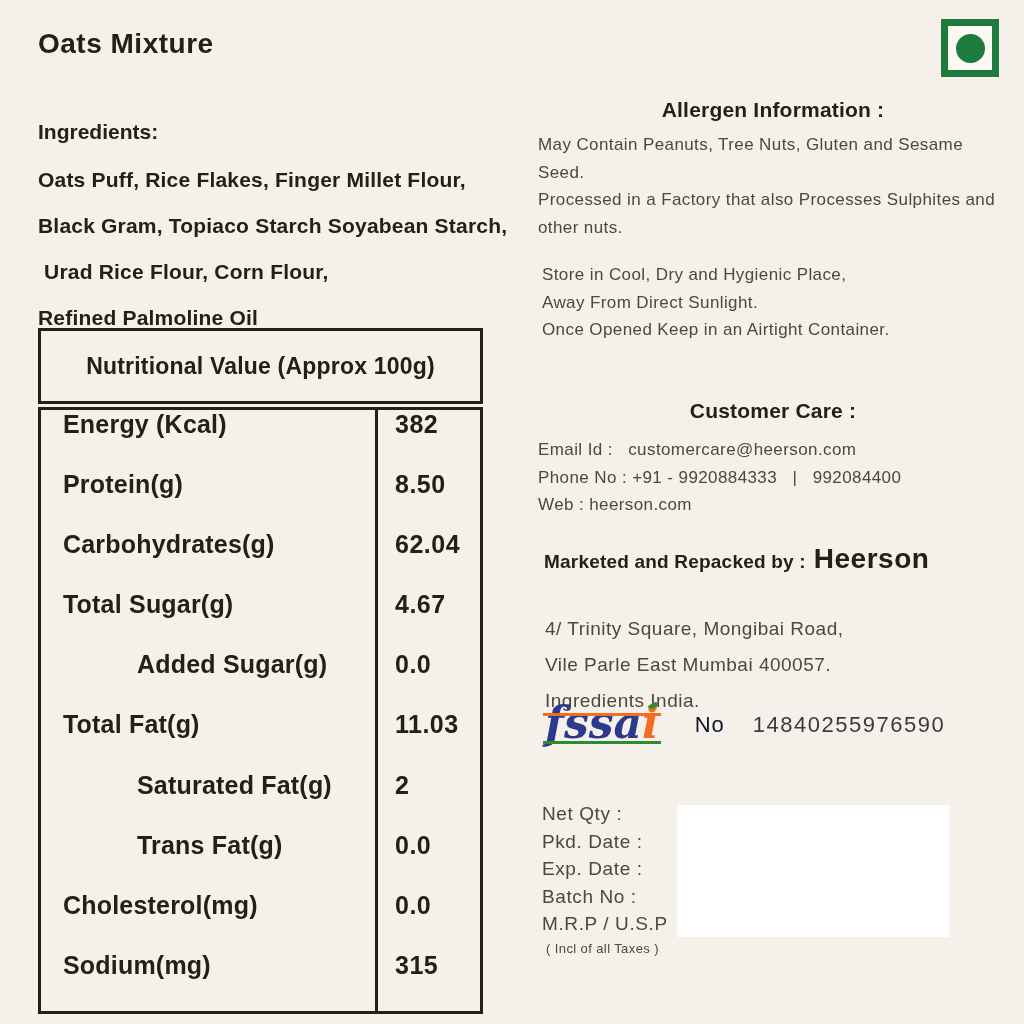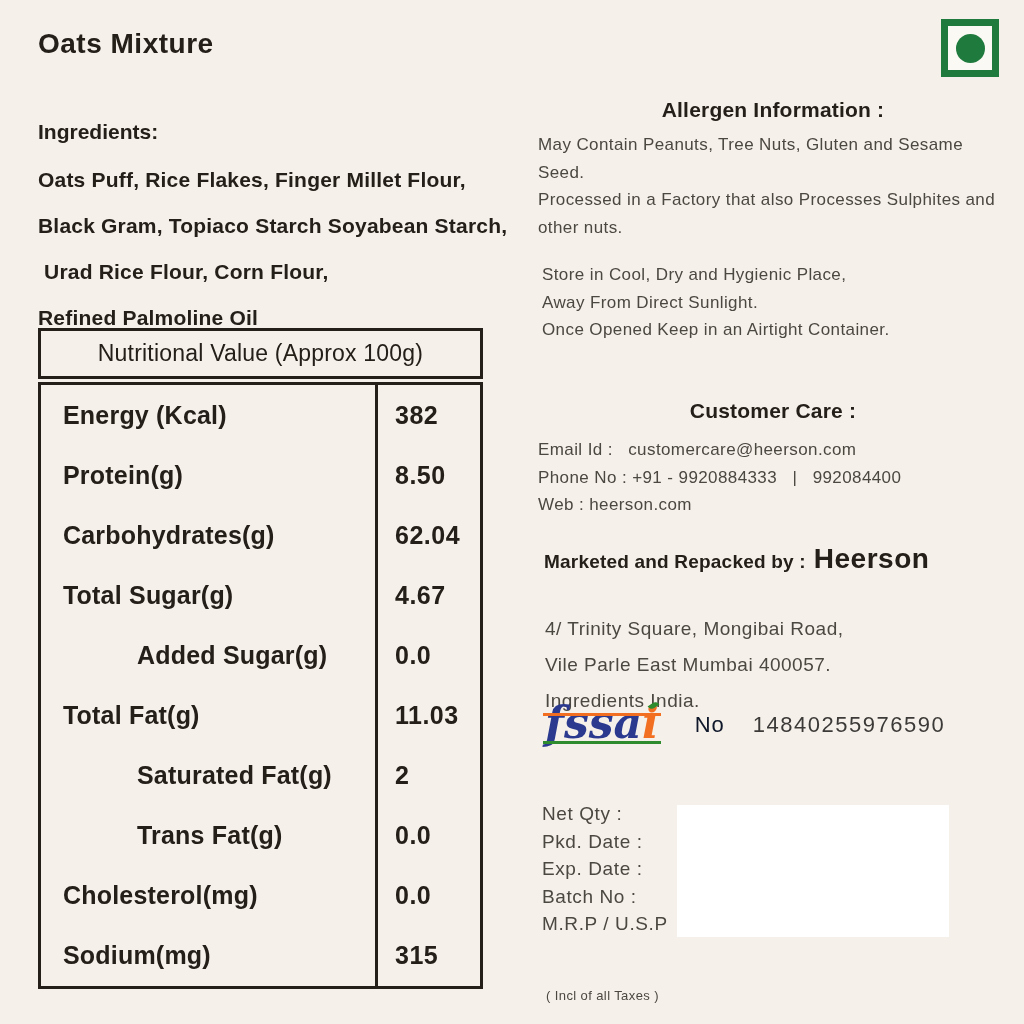"Nutritional Value (Approx 100g)" .ntable-header { font-weight: normal -> bold; height: 51px -> 76px }
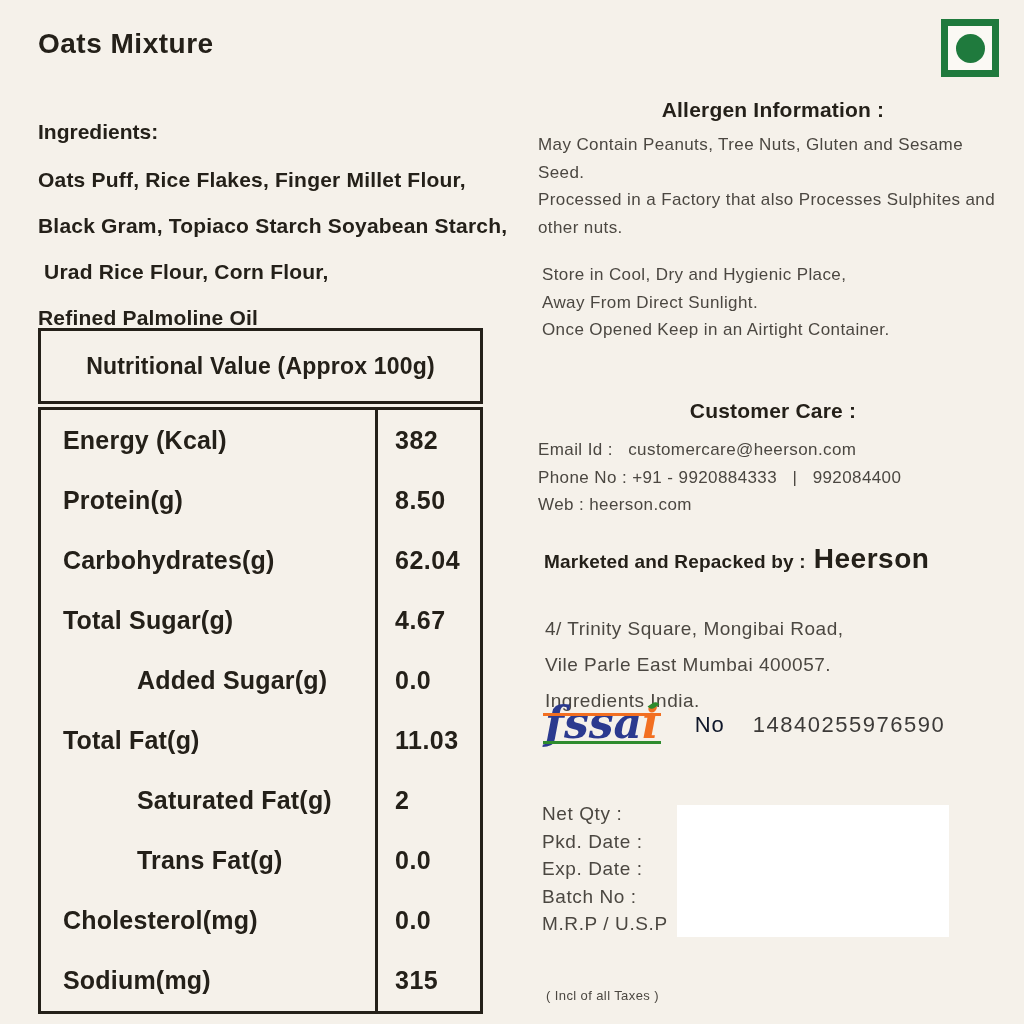"Energy (Kcal)" .nrow { align-items: center -> flex-start }
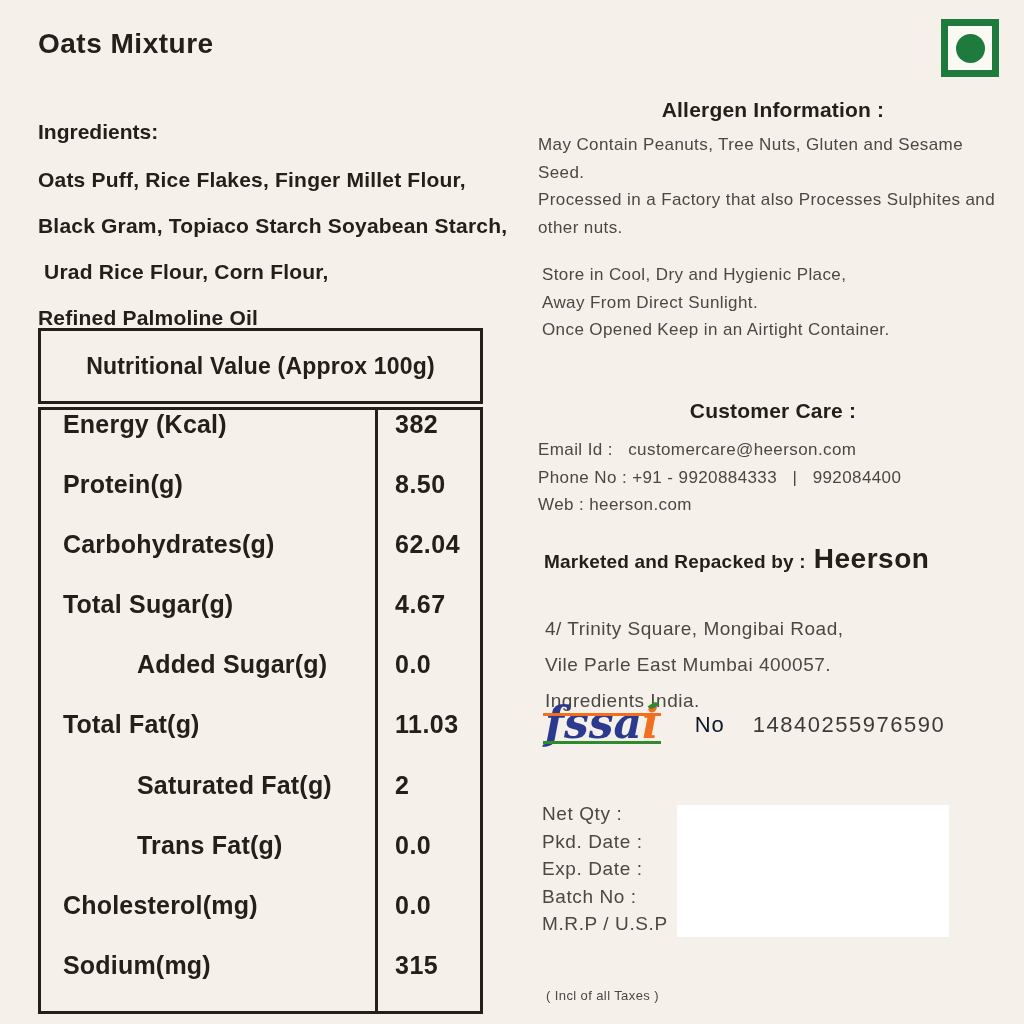"( Incl of all Taxes" .taxes-note { top: 988px -> 941px }
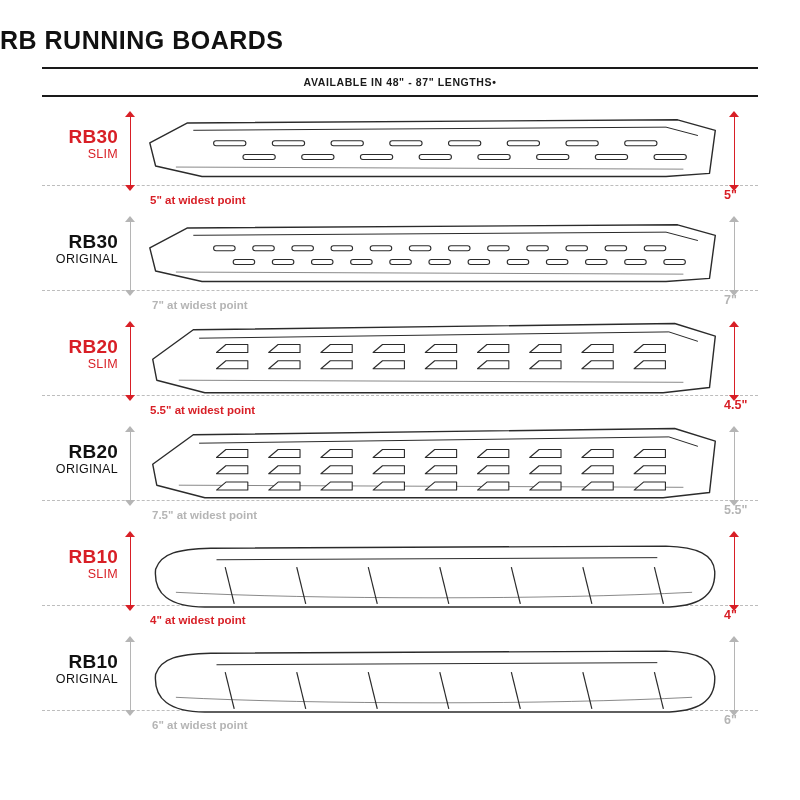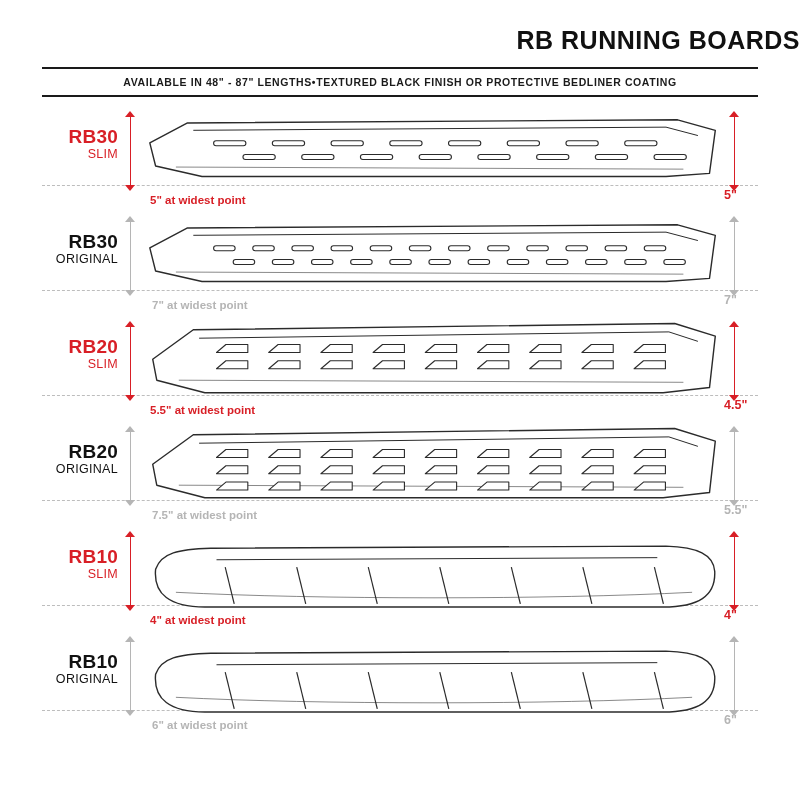"RB RUNNING BOARDS" .header { text-align: right -> left }
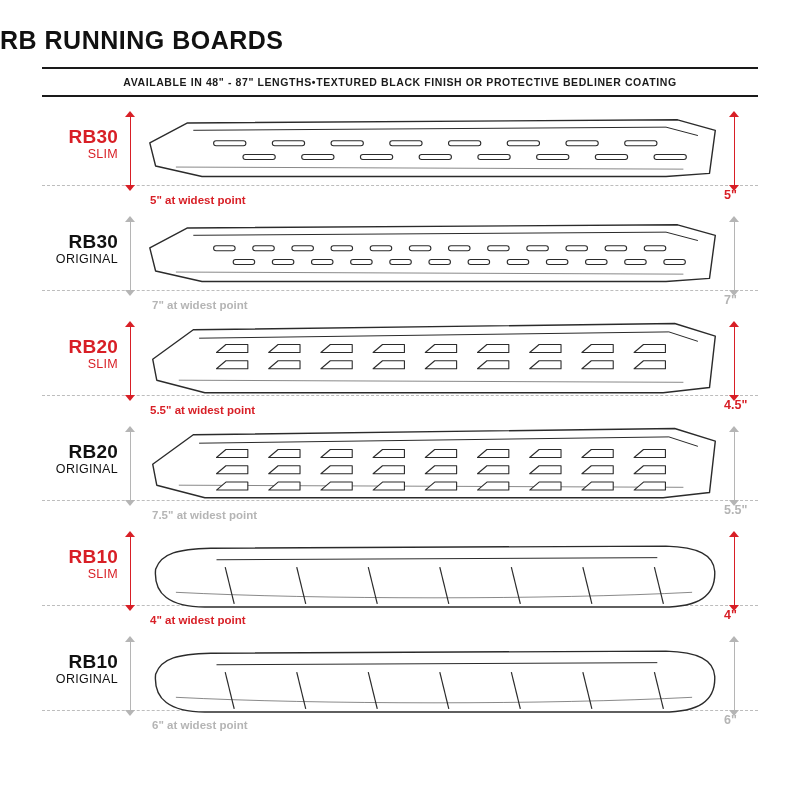"TEXTURED BLACK FINISH OR PROTECTIVE" span.subtitle { html: <span>TEXTURED BLACK FINISH OR PROTECTIVE BEDLINER COATING</span> -> none }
==========
▶ INSTRUCTIONS FOR THE TASK: Could you return the whole listing exactly, images excluded?

▶ WRITTEN ANSWER:
"Nutritional Value (Approx 100g)" .ntable-header { font-weight: normal -> bold; height: 51px -> 76px }
"Energy (Kcal)" .nrow { align-items: center -> flex-start }
"( Incl of all Taxes" .taxes-note { top: 988px -> 941px }
"RB RUNNING BOARDS" .header { text-align: right -> left }
"TEXTURED BLACK FINISH OR PROTECTIVE" span.subtitle { html: <span>TEXTURED BLACK FINISH OR PROTECTIVE BEDLINER COATING</span> -> none }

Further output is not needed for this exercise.